Ketika akan bangkit dari posisi awalnya, Alia merasa ada sesuatu yang berat menimpa dirinya. Sontak ia membuka selimut dan melihat sebelah tangan Aufar melingkar mesra di pinggang rampingnya. Alia tersenyum melihat hal itu. Perlahan ia raih tangan kekar sang suami dan menciumnya dalam dengan penuh rasa syukur.
"Akhirnya aku bisa bersama kamu, Mas." Alia memiringkan tubuhnya, membuat wajahnya yang masih berbalut kerudung itu, berhadapan dengan wajah tampan sang suami yang masih tertidur pulas.
"Kamu hanya milik aku seorang, Mas. Perasaanku tidak pernah berubah, sama seperti awal pertemuan kita di kapal itu. Maafkan aku yang harus membuatmu pergi kala itu. Aku sayang kamu."
Jari lentik Alia mulai nakal. Menyusuri setiap inci wajah tampan suaminya. "Aufar memang tampan," batinnya sambil tersenyum. Jari telunjuk Alia mulai mengabsen wajah Aufar. Mulai dari hidung mancungnya, alis tebal, rahang kokoh, dan...bibir. Bibir sensual ini sudah mencuri ciuman pertamanya. Alia tersenyum simpul mengingat momen first kiss mereka tadi.
"Kamu tu ternyata pinter ya masalah begituan, jangan-jangan kamu udah sering ya ngelakuinnya?" Cebik Alia yang mulai baper mengingat kemampuan ciuman Aufar yang menurutnya mumpuni. Namun ia masih saja mengelus bagian dari wajah Aufar yang tak luput dari pandangannya itu. Sehingga pada akhirnya iya harus terkejut dengan suara bariton Aufar.

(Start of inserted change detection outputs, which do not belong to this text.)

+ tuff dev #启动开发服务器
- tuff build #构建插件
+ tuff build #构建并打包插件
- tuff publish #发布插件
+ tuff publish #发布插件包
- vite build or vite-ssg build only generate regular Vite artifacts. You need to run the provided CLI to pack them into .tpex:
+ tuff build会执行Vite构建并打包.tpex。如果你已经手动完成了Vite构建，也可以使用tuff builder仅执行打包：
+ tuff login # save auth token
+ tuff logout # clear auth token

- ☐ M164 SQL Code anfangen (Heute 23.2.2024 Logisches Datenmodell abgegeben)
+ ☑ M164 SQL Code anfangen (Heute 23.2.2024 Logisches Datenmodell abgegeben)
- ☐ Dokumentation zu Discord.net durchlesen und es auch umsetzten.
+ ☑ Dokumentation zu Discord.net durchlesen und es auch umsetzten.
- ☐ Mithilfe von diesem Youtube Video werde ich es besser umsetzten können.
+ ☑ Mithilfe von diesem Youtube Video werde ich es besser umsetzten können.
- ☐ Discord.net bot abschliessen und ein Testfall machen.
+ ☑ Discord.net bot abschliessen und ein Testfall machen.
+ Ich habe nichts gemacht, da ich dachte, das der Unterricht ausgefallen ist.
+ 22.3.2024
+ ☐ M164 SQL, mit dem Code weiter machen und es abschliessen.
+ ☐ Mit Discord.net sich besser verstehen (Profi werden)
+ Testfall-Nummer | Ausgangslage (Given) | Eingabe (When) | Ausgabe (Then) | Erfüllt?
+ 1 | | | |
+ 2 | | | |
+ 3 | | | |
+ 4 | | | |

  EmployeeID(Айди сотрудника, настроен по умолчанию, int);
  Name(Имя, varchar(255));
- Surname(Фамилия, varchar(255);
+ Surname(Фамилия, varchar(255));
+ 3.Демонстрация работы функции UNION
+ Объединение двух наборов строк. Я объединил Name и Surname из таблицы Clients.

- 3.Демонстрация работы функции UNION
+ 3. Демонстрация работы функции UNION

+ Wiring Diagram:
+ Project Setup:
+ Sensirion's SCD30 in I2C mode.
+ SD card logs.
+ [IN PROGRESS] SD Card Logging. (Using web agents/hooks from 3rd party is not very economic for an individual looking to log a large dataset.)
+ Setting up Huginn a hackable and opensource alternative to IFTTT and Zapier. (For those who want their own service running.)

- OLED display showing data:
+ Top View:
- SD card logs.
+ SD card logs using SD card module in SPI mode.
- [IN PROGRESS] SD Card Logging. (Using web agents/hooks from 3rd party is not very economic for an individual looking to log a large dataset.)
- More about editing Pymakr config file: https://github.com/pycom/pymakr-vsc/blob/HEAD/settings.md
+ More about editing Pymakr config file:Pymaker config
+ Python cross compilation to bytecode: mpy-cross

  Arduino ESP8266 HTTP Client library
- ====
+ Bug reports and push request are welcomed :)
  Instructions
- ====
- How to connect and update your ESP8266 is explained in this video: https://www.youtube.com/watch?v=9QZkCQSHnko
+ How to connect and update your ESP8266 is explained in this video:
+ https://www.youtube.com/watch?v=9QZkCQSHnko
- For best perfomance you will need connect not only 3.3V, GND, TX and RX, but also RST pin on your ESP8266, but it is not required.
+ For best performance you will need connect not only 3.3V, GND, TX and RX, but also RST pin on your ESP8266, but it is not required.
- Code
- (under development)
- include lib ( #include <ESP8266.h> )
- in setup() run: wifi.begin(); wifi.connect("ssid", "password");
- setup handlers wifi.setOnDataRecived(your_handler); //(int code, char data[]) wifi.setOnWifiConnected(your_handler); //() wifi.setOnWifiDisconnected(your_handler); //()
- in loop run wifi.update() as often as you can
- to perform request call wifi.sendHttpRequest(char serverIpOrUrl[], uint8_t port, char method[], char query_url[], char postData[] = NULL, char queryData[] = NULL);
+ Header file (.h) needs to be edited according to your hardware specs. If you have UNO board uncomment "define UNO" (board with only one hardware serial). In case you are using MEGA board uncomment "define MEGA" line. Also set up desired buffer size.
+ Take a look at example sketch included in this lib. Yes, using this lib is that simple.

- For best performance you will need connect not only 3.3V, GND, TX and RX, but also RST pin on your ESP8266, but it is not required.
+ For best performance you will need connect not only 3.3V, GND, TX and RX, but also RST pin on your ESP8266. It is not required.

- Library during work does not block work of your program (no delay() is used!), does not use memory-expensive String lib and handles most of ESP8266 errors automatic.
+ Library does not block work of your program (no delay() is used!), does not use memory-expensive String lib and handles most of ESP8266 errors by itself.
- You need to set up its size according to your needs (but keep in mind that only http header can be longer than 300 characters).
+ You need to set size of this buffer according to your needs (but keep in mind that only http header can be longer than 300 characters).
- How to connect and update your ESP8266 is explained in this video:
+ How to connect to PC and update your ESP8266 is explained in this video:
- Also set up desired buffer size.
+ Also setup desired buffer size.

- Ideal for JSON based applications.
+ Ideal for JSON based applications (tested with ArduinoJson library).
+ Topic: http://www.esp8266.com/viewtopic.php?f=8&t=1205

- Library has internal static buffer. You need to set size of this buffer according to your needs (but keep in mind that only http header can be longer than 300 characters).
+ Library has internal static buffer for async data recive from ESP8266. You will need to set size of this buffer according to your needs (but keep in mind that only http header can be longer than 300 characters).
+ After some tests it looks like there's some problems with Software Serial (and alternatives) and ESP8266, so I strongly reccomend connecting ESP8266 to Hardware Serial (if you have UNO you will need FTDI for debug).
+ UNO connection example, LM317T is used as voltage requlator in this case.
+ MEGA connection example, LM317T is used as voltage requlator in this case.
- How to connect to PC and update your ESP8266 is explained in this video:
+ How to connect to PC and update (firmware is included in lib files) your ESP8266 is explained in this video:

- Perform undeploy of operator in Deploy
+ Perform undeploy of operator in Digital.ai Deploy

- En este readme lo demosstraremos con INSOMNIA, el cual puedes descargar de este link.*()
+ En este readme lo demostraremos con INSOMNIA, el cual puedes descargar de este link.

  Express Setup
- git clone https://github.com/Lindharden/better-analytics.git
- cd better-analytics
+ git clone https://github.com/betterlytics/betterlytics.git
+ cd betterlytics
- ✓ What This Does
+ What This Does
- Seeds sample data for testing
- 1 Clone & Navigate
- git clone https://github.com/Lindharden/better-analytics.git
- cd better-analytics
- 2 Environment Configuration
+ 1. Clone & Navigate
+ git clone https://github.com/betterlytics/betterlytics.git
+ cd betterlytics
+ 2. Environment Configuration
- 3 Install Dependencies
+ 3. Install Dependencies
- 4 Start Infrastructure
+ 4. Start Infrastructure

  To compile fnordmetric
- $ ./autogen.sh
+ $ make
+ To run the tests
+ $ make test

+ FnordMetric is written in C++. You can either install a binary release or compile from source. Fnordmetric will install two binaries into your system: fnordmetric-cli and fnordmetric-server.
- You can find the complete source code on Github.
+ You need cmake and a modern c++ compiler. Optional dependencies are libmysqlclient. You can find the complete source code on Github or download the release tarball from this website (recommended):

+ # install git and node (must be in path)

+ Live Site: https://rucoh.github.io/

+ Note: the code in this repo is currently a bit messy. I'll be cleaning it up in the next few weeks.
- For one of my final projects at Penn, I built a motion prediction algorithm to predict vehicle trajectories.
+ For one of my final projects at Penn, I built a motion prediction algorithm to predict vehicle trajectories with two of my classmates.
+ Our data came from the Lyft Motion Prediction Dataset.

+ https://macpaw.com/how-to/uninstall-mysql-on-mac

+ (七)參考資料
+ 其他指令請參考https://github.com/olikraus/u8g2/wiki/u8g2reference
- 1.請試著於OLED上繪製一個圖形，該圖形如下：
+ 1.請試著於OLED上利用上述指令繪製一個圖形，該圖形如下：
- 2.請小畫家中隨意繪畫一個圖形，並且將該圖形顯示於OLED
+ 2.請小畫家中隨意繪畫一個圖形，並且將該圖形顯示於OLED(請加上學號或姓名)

"Aku cuma ngelakuinnya sama kamu kok, Sayang.." Berhasil. Suara Aufar membuat Alia tersentak. Kekehan kecil terdengar dari mulut dokter muda itu.
"Ja-jadi kamu cuma pura-pura tidur, Mas?" Tanya Alia yang mulai menjauhkan tubuhnya dari Aufar. Namun gagal, lengan kokoh itu berhasil menarik kembali tubuh mungil Alia sehingga mengikis jarak diantara keduanya.
"Sebenarnya aku tadi masih tidur, Sayang. Tapi jari lentik mu ini membangunkan aku dari mimpi indah ku." Jawab Aufar yang masih mengunci tubuh Alia dan menyentuh pucuk hidung sang istri.
"Ma..maaf, Mas. Udah gangguin tidurnya kamu." Ucap Alia yang merasa bersalah. Ia tertunduk menyesali perbuatannya yang ia rasa mengusik Aufar.
"Hey..hey.." Aufar meraih dagu runcing Alia agar mendongak menatapnya.
"It's fine, Sayang. Lakukan saja semaumu. Now, I'm yours." Kata-kata Aufar membuat bulu kuduk di sekujur tubuh Alia merinding. Ia mulai mencium aroma mesum terselip dibibir sensual suaminya.
"Ma...mas...aku mandi dulu ya, udah mau maghrib ini." Alia mencoba melepaskan dekapan Aufar, namun tetap saja gagal total.
"Enggak mau coba simulasi dulu?" Aufar tersenyum menggoda penuh makna.
"Uuuuuh simulasi-simulasi, ingat!!! Pelan-pelan aja, Mas..."
Alia tersenyum nakal sambil mencubit perut Aufar. Tentu saja hal itu, membuat suaminya meringis kesakitan.
Kesempatan ini digunakan Alia untuk kabur melesat memasuki kamar mandi. Ia sempat mengejek Aufar dengan menjulurkan lidahnya sebelum akhirnya bayang-bayangnya hilang di telan pintu. Melihat tingkah lucu sang istri tentu saja membuat Aufar tergelak tak kuat menahan tawa.